Your Lordship's most humble,
Most obedient servant,

SAM. JOHNSON.

It has been said that on the withdrawal of patronage the author fell from the company of courtiers to the gutter, and the phrase is hardly an extravagant expression of the hardships that the average author of the middle and the second half of the eighteenth century was compelled to undergo.' The old manner of support was withdrawn before a new one was evolved, and it took some time before a new and just economic equilibrium could be established. In the meantime, in this period of transition, the author was the chief sufferer. Literature was passing from the protection of patrons to that of the public, and the necessary medium through which it must reach the public was the bookseller. But the bookseller was naturally at first the stronger member in the new partnership. He was the man of business experience who knew how to drive sharp bargains in purchasing his wares, and as his wants were not so pressing as those of the beggar author, his bargains were not conditioned by his necessities. The prices paid for literary work were consequently extremely low, besides being irregular and uncertain. This uncertainty as to his income naturally begot in the author a careless and extravagant habit of life. He passed from the extremes of starvation to the extremes of dissipation; Macaulay says: "If a sum was bestowed on the wretched adventurer, such as, properly husbanded, might have supplied him

1 See below, p. 129.

for six months, it was instantly spent in strange freaks of sensuality, and, before forty-eight hours had elapsed, the poet was again pestering all his acquaintance for twopence to get a plate of shin of beef at a subterraneous cook-shop." In a passage preceding the one just quoted, Macaulay gives a vivid summary of the characteristics of this transitional period:

"A writer had little to hope from the patronage of powerful individuals. The patronage of the public did not yet furnish the means of comfortable subsistence. The prices paid by booksellers to authors were so low that a man of considerable talents and unremitting industry could do little more than provide for the day which was passing over him. The lean kine had eaten up the fat kine. The thin and withered ears had devoured the good ears. The season of rich harvest was over and the period of famine had begun. All that is squalid and miserable might now be summed up in the word Poet. That word denoted a creature dressed like a scare-crow, familiar with compters and sponginghouses, and perfectly qualified to decide on the comparative merits of the Common Side in the King's Bench prison and of Mount Scoundrel in the Fleet. Even the poorest pitied him; and they well might pity him. For if their condition was equally abject, their aspirings were not equally high nor their sense of insult equally acute. To lodge in a garret up four pair of stairs, to dine in a cellar among footmen out of place, to translate ten hours a day for the wages of a ditcher, to be hunted by bailiffs from one haunt of beggary and pestilence to another, from Grub Street to St. George's Fields, and from St. George's Fields to the alleys behind St.
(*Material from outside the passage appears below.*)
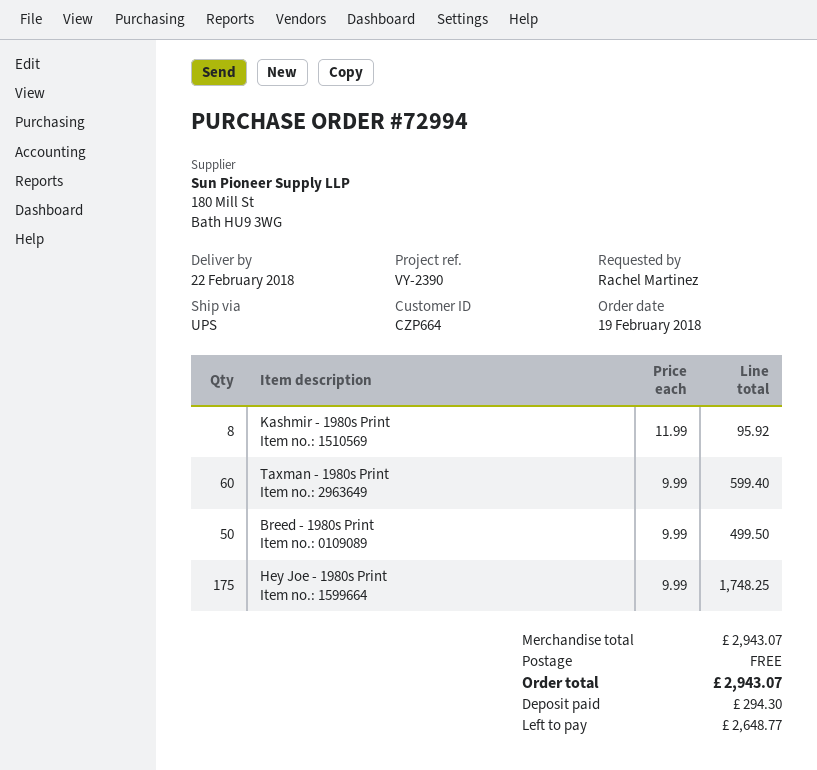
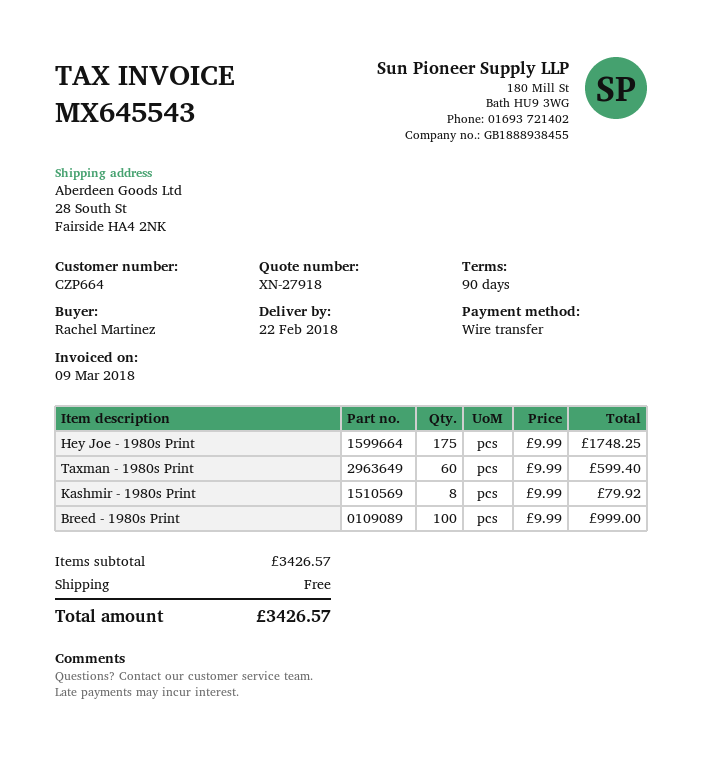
Kashmir - 1980s Print: 8 x 11.99 = 95.92 -> 8 x 9.99 = 79.92
Breed - 1980s Print: 50 x 9.99 = 499.50 -> 100 x 9.99 = 999.00
subtotal: 2943.07 -> 3426.57
total: 2943.07 -> 3426.57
Martin's Church, to sleep on a bulk in June, and amidst the ashes of a glass-house in December, to die in an hospital and to be buried in a parish-vault, was the fate of more than one writer who, if he had lived thirty years earlier, would have been admitted to the sittings of the Kit-cat or the Scriblerus club, would have sat in Parliament, and would have been entrusted with embassies to the High Allies; who, if he had lived in our time, would have found encouragement

scarcely less munificent in Albemarle Street or in Paternoster Row."-Essay on Croker's Edition of Boswell's Life of Johnson.

But this is plainly the dark side of the picture. Macaulay is speaking here specifically of Johnson's early years in London when, possibly, the fortunes of authors were at a lower ebb than when Goldsmith began his literary career some ten or fifteen years later. In the Citizen of the World (Letter 84) Goldsmith himself says "a writer of real merit now may easily be rich, if his heart be set only on fortune: and for those who have no merit, it is but fit that such should remain in merited obscurity." And after his first few years of struggling his own income was more than sufficient to satisfy the needs of moderate living.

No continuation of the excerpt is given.